___ DATA FOR REVIEW ___

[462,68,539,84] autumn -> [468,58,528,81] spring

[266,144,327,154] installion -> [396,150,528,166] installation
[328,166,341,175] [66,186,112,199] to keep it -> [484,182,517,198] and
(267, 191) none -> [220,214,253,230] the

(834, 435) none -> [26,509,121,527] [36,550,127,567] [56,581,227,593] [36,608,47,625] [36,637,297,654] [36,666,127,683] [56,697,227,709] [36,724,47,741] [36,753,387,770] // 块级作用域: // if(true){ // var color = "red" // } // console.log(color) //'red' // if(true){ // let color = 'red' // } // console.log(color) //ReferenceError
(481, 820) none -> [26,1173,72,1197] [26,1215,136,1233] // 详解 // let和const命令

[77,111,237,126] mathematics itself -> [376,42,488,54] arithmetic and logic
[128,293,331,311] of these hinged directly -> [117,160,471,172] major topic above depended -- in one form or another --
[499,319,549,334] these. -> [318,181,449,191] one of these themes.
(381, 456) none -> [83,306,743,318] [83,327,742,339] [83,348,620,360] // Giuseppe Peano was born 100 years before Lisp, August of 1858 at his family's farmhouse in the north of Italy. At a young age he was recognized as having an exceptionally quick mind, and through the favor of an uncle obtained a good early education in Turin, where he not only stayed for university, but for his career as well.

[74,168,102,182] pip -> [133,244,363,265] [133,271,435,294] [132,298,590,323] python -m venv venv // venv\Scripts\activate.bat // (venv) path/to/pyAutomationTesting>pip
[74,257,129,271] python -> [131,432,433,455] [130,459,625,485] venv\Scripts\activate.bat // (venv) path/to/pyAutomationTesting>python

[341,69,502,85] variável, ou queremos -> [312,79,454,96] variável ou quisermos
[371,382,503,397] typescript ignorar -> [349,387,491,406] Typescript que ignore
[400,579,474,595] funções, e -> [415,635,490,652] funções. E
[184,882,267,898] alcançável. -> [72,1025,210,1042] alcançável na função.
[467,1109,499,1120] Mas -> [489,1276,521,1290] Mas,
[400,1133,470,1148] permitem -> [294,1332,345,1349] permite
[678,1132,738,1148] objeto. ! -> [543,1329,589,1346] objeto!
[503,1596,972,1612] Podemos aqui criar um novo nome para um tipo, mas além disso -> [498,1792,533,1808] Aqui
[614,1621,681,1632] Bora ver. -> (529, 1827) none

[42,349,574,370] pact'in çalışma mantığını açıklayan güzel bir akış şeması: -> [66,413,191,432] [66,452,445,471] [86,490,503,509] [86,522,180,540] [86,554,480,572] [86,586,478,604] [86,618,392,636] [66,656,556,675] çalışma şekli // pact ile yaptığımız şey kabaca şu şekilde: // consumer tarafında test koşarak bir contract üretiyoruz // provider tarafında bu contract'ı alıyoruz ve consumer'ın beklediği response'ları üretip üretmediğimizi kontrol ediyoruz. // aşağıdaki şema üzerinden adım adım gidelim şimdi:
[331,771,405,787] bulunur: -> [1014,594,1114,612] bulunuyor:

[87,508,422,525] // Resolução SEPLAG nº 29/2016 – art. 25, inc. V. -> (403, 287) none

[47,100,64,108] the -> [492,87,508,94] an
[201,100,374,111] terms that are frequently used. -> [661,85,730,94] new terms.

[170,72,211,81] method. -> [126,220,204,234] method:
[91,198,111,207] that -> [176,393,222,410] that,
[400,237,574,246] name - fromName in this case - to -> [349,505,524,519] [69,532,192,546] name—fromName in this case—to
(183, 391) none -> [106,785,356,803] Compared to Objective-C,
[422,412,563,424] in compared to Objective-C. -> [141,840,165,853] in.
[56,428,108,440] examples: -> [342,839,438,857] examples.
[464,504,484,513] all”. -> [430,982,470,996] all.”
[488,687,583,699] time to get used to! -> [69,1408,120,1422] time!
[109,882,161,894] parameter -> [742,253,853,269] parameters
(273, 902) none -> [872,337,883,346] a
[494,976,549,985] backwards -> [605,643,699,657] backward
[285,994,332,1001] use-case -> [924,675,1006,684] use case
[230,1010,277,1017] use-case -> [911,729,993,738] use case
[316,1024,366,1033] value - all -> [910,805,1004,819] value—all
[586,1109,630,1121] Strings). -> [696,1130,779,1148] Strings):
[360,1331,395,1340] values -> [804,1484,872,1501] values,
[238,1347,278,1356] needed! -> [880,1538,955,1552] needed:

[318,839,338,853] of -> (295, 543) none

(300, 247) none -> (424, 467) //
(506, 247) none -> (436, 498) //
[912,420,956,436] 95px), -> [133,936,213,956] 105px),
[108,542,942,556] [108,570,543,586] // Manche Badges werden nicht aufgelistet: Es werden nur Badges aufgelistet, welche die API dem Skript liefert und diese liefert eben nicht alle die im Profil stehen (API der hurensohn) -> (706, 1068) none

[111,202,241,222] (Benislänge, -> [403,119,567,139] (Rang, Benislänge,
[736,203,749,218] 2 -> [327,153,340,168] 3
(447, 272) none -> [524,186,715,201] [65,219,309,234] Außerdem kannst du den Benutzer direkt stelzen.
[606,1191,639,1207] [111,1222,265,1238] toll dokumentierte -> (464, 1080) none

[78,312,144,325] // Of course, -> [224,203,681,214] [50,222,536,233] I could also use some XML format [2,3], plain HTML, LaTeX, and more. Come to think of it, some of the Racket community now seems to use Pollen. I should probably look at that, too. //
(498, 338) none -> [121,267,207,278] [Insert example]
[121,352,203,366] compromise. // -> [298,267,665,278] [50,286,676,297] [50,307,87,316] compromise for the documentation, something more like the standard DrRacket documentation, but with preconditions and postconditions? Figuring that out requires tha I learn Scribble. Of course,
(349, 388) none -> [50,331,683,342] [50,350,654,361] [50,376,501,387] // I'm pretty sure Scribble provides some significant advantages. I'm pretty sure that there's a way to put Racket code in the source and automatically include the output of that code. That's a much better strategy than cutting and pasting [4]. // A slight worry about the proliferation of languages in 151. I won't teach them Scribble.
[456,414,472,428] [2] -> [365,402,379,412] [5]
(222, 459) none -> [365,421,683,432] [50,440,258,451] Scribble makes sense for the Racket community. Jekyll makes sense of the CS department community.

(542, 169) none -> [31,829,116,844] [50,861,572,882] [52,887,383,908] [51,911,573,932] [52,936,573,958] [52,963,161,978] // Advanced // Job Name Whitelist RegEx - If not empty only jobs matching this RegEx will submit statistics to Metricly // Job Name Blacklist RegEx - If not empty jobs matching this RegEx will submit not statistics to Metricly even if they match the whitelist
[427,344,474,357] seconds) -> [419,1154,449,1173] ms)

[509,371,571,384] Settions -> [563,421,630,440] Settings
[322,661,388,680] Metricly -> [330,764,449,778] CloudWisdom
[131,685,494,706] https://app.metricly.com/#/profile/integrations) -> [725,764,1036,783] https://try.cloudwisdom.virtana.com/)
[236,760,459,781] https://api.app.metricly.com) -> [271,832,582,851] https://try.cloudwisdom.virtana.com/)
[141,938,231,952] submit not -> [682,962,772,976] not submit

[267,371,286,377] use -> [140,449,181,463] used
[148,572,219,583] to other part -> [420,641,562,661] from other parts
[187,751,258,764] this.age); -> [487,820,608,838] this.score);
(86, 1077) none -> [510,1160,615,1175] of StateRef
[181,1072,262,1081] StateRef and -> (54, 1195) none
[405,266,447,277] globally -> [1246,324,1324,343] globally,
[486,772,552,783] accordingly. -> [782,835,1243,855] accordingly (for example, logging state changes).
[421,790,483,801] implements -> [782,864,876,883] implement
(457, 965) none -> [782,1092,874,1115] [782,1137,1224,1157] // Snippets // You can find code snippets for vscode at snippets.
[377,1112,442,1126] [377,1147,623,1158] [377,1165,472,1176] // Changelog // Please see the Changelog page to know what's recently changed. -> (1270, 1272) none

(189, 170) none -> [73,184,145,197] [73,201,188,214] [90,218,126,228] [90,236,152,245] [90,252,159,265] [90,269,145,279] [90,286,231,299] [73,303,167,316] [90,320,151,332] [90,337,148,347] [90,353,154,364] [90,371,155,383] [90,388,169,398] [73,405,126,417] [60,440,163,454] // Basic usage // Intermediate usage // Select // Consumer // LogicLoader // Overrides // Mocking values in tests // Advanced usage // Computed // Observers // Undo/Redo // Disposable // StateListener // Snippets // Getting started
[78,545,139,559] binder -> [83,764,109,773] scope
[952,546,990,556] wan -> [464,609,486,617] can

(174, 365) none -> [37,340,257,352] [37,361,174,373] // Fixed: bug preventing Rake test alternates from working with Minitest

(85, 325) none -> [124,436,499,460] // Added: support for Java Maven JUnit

___

§ **WHAT THIS TASK INVOLVES**
From the very first line of the records down to the line with "(267, 191) none -> [220,214,253,230] the", please write out each line exactly, including both ends and no other lines.

§ **EXERCISE ANSWER**
[462,68,539,84] autumn -> [468,58,528,81] spring

[266,144,327,154] installion -> [396,150,528,166] installation
[328,166,341,175] [66,186,112,199] to keep it -> [484,182,517,198] and
(267, 191) none -> [220,214,253,230] the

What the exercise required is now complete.